» **LISTED RECORDS**
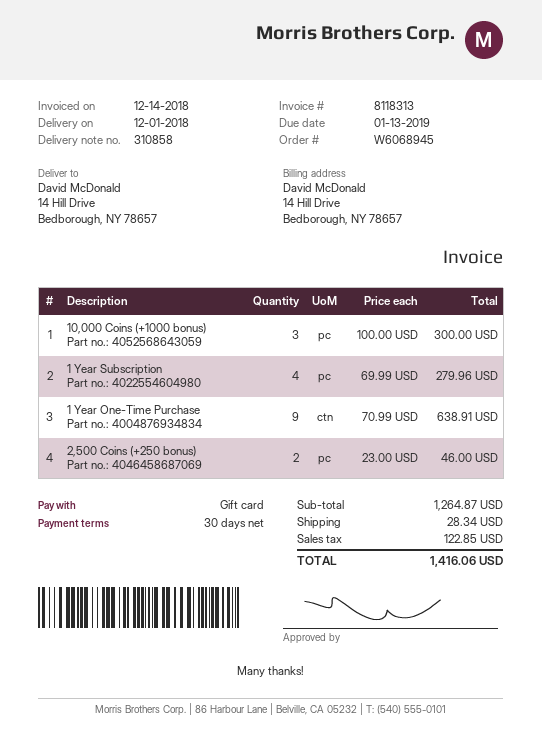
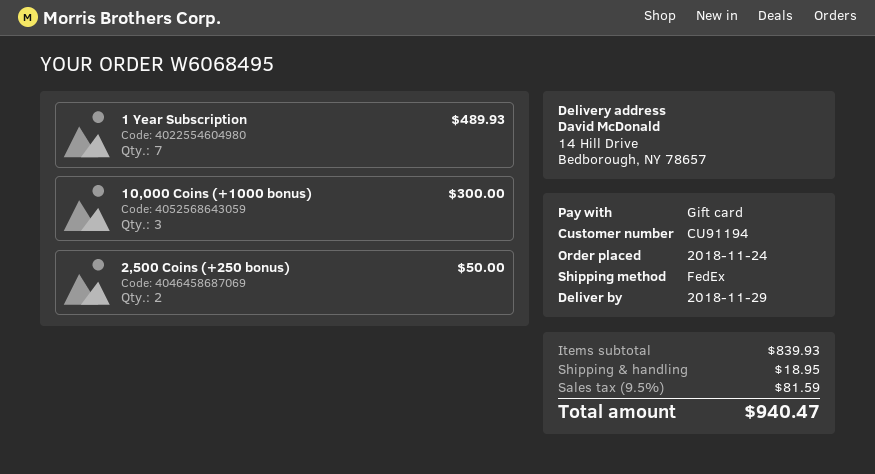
order number: W6068945 -> W6068495
delivery date: 2018-12-01 -> 2018-11-29
1 Year Subscription: 4 for 279.96 -> 7 for 489.93
1 Year One-Time Purchase: 9 for 638.91 -> none
2,500 Coins (+250 bonus): 2 for 46.00 -> 2 for 50.00
subtotal: 1264.87 -> 839.93
shipping: 28.34 -> 18.95
tax: 122.85 -> 81.59
total: 1416.06 -> 940.47

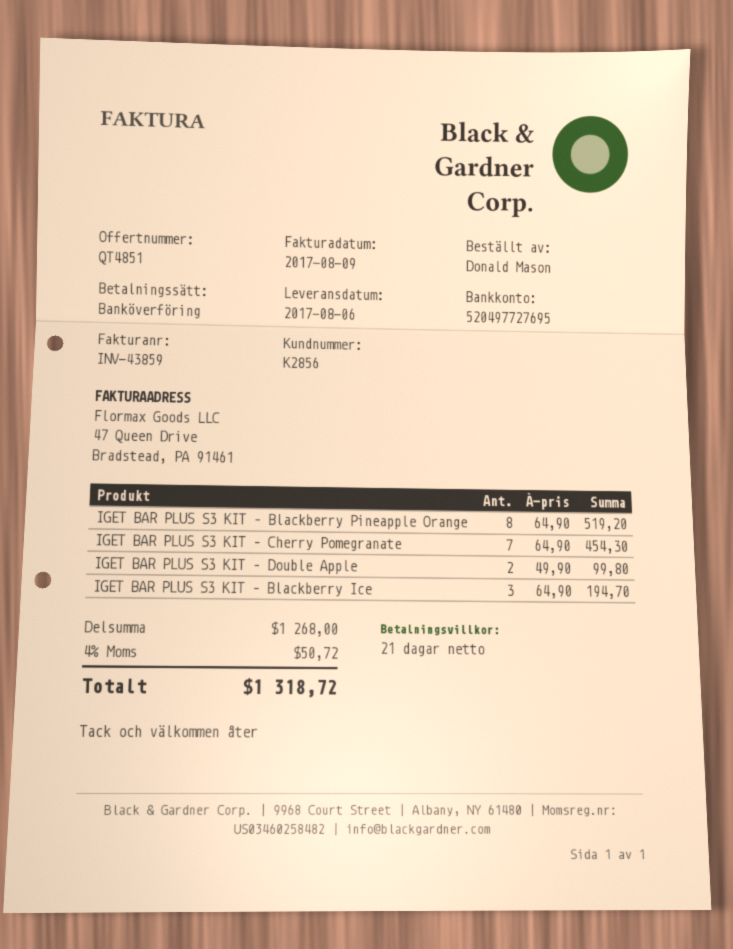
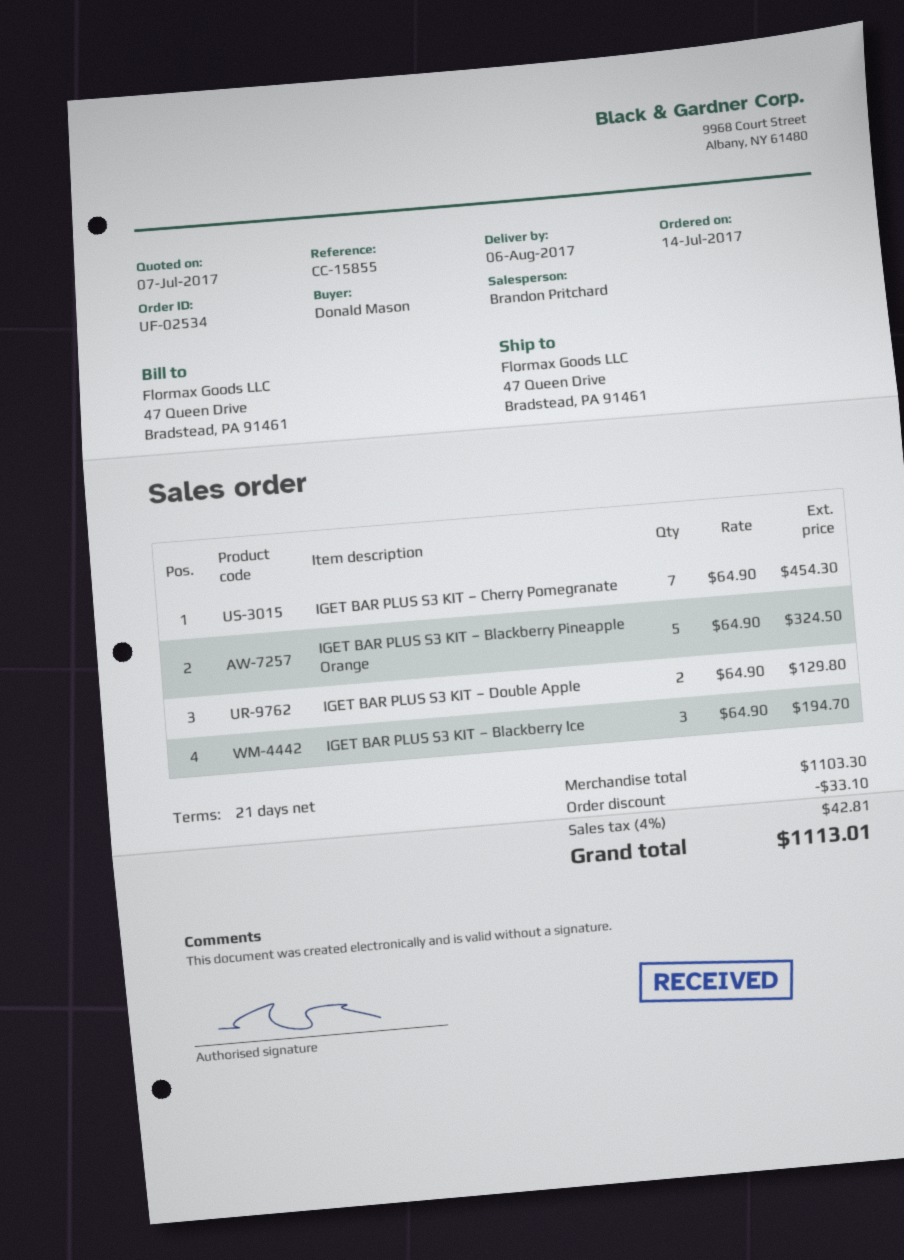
IGET BAR PLUS S3 KIT – Blackberry Pineapple Orange: 8 x 64.90 = 519.20 -> 5 x 64.90 = 324.50
IGET BAR PLUS S3 KIT – Double Apple: 2 x 49.90 = 99.80 -> 2 x 64.90 = 129.80
subtotal: 1268.00 -> 1103.30
discount: none -> 33.10
tax: 4% = 50.72 -> 4% = 42.81
total: 1318.72 -> 1113.01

» **TASK STATEMENT**
Whenever a line in the entries above includes the word "PLUS", pull that line out.

» **FINAL ANSWER**
IGET BAR PLUS S3 KIT – Blackberry Pineapple Orange: 8 x 64.90 = 519.20 -> 5 x 64.90 = 324.50
IGET BAR PLUS S3 KIT – Double Apple: 2 x 49.90 = 99.80 -> 2 x 64.90 = 129.80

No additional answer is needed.